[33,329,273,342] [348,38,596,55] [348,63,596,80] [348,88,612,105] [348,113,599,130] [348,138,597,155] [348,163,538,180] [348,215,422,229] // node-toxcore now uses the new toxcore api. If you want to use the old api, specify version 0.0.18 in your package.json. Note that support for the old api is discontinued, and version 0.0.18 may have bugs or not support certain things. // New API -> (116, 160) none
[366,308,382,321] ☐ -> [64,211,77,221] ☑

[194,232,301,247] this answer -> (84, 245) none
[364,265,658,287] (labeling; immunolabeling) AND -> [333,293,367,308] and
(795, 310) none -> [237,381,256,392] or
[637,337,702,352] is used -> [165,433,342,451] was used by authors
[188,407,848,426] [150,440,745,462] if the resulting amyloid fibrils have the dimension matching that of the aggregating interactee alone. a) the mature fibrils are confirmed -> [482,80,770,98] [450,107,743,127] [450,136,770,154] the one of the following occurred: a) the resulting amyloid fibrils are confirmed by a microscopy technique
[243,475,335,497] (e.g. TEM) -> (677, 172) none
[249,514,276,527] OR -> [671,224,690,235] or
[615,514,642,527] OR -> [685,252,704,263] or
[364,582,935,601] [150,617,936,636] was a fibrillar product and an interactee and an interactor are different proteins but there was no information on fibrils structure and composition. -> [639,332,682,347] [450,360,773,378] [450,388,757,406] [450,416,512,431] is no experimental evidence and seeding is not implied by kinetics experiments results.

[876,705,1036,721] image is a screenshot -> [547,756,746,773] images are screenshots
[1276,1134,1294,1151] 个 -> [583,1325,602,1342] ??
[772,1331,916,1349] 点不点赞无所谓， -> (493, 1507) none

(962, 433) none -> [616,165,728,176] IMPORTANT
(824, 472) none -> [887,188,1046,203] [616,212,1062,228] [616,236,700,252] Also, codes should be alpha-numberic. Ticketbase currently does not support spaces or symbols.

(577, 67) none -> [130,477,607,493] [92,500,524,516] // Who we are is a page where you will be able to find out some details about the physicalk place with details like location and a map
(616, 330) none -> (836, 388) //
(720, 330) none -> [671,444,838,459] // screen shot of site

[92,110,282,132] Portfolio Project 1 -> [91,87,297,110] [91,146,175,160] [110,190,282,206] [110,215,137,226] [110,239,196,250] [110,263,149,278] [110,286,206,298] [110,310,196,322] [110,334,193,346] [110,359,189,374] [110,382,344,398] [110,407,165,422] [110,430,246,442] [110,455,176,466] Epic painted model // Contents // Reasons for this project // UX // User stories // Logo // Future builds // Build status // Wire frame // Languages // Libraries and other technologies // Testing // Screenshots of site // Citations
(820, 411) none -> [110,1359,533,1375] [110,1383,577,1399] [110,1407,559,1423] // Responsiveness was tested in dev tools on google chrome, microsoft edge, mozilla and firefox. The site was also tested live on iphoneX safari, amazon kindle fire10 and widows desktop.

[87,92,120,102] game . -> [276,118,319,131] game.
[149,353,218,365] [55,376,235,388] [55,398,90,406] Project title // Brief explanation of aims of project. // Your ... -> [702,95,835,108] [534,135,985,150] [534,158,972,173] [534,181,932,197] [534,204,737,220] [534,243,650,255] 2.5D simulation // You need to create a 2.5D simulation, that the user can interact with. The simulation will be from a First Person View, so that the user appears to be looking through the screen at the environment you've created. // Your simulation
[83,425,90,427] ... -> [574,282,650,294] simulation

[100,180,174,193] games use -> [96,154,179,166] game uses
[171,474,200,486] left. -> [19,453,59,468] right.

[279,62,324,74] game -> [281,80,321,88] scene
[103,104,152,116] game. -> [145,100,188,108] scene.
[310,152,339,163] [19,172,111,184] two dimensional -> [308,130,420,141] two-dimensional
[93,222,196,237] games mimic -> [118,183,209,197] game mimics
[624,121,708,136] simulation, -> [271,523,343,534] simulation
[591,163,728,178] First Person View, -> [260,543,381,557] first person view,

.....

» **Problem requirements**
With the line containing "[83,425,90,427] ... ->" as the first, output each line through the final line of the entries above, exactly.

» **Expected output**
[83,425,90,427] ... -> [574,282,650,294] simulation

[100,180,174,193] games use -> [96,154,179,166] game uses
[171,474,200,486] left. -> [19,453,59,468] right.

[279,62,324,74] game -> [281,80,321,88] scene
[103,104,152,116] game. -> [145,100,188,108] scene.
[310,152,339,163] [19,172,111,184] two dimensional -> [308,130,420,141] two-dimensional
[93,222,196,237] games mimic -> [118,183,209,197] game mimics
[624,121,708,136] simulation, -> [271,523,343,534] simulation
[591,163,728,178] First Person View, -> [260,543,381,557] first person view,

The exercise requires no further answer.